One morning Tom’s eyes, bleak and teary, meet mine. “Did you love me, Patsy? Did you ever?”
“Oh, I did.” I’m heartbroken by how easily the admission falls from my lips now. “The young man who told me he preferred trees stripped bare of their leaves and kissed me so passionately in a schoolhouse; the young husb
and who tried to coax a slave girl’s infant to suck at a cloth soaked in milk; the man who rode so hard, worked himself sick in the fields, fought for his country, and wrote poems to his daughters. Yes, I loved you, Tom Randolph.” My throat tightens and tears—real tears—roll down my cheeks. “I loved you truly and deeply.”
As if he’s been waiting for my tears his whole life, Tom reaches out and touches the wetness, smooths it with the pad of his thumb. “Oh, Patsy. My adored wife.”
He weeps.
We weep together.
And when we’re done, he says, “Send for Jeff. I cannot die without making friends with him, cannot leave him in anguish as my father left me.”
My heart fills at that. Jeff comes straightaway. My husband asks for my son’s forgiveness, and my tall, upright boy has the heart to give it. Tom has kind words for me and the children and the grandchildren. We nurse him, stroke his hair, hold his hands. His daughters surround the bed, fanning him of his fever during the day and his sons through the night.
Tom gives some strange directions about his shrouding and burial, then takes them back, fearing they’ll confirm the idea that he’s insane. And he looks to me, a bit fearfully, as he asks to be buried not at Tuckahoe with his kin and his own father but with my father at the head of his tombstone.

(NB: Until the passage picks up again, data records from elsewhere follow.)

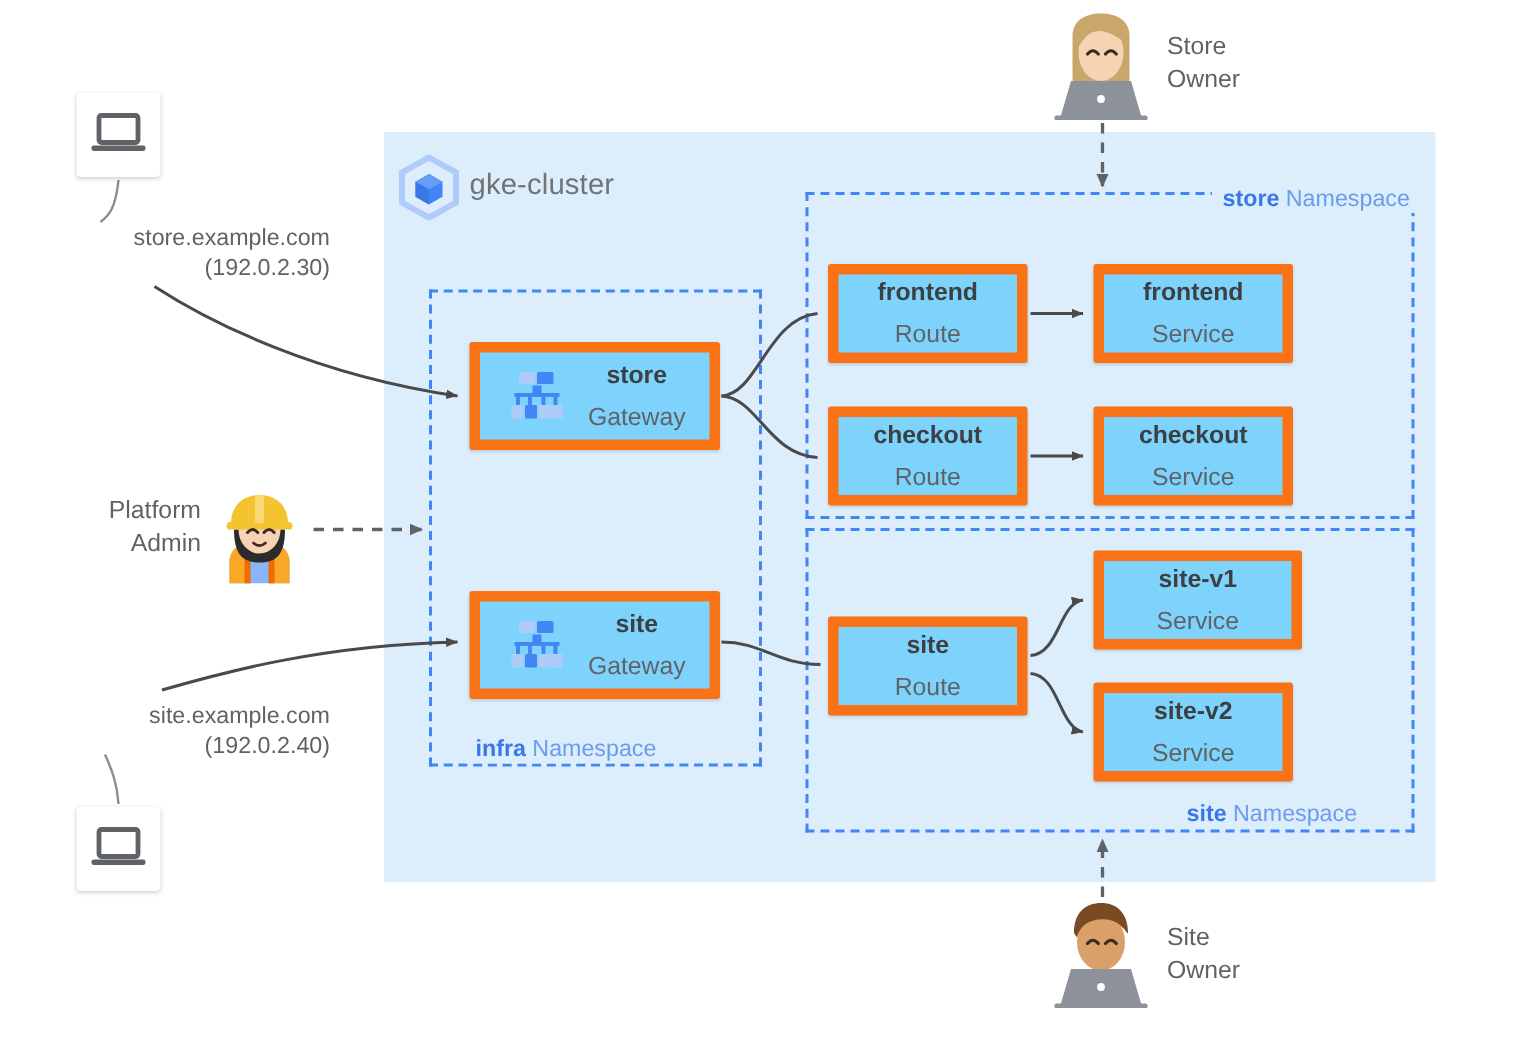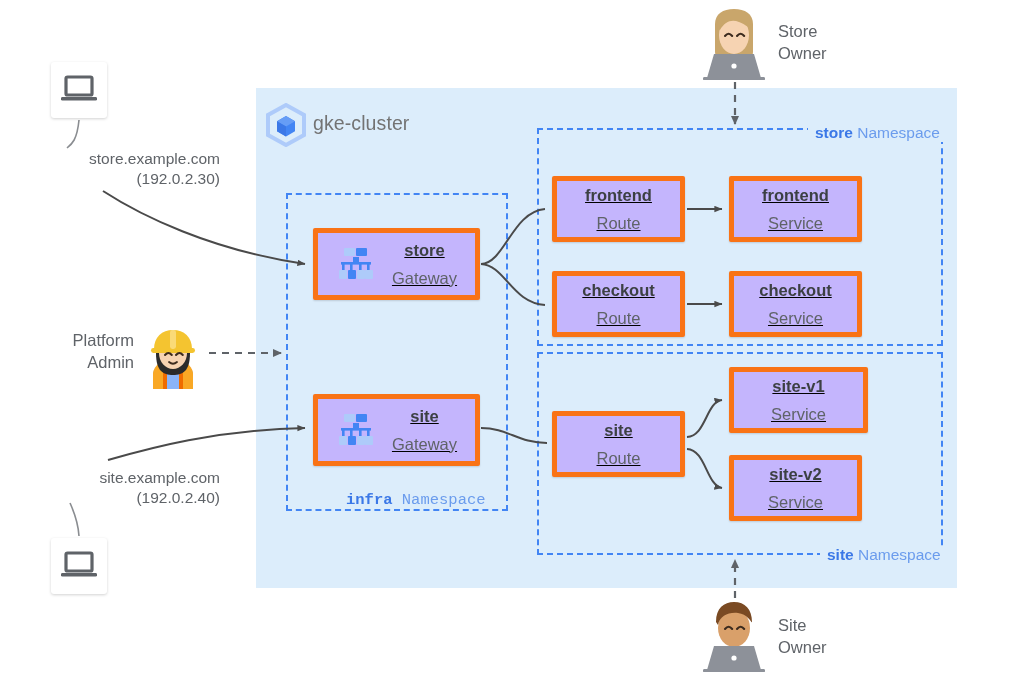--- a/index.html
+++ b/index.html
@@ -47,36 +47,35 @@
 
   .ns-label {
     position: absolute;
     font-size: 15.5px;
     color: #6b9ced;
     background: #dcedfb;
     padding: 0 7px;
     white-space: nowrap;
   }
   .ns-label b { color: #3b78e7; font-weight: bold; }
-  .lbl-infra { left: 339px; top: 491px; font-family: Liberation Mono, monospace; }
+  .lbl-infra { left: 310px; top: 491px; }
   .lbl-store { left: 770px; top: 124px; margin-left: 38px; }
-  .lbl-site  { left: 784px; top: 546px; margin-left: 36px; }
+  .lbl-site  { left: 784px; top: 534px; }
 
   
   .card {
     position: absolute;
-    background: #c4b5fd;
-    border: 5px solid #f97316;
+    background: #7dd3fc;
+    border: 7px solid #f97316;
     border-radius: 2px;
     box-shadow: 0 1px 2px rgba(0,0,0,.14);
     display: flex;
     flex-direction: column;
     align-items: center;
     justify-content: center;
-    text-decoration: underline;
   }
   .card .t1 {
     font-size: 16.5px; font-weight: bold; color: #3c4043;
     line-height: 1.1;
   }
   .card .t2 {
     font-size: 16.5px; color: #5f6368; margin-top: 9px;
     line-height: 1.1;
   }
   .card.gw { flex-direction: row; justify-content: flex-start; }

“It’s only fitting,” I tell him, moved by this final request, even though I know it will put Tom eternally in the shadow of my father’s monument, as he was all his life.
Then Tom begs for Jeff to stay with him in his dying hours.
All I want is for his suffering to end and for him to die in peace with everybody. Which is just what he does, on the twentieth of June, without a struggle or a moan.
My sons must dig the grave because my father’s people have been sold off. I’m told the auction at Monticello was no less heartrending than the sacking of an ancient city with children wailing and women rending their garments. And I feel as if I hear the echo of their anguish here.
They’re all long gone except for Burwell, who continues from habit to tidy the empty house. Sally and her sons live in Charlottesville now, so I know better than to look for her at the grave site. But once we bury Tom and make the slow walk home past Mulberry Row, my eyes drift to her old cabin, as if I expect to see her standing in the doorway in her apron, those amber eyes saying: “Now it’s done. We’ve both buried our husbands now.”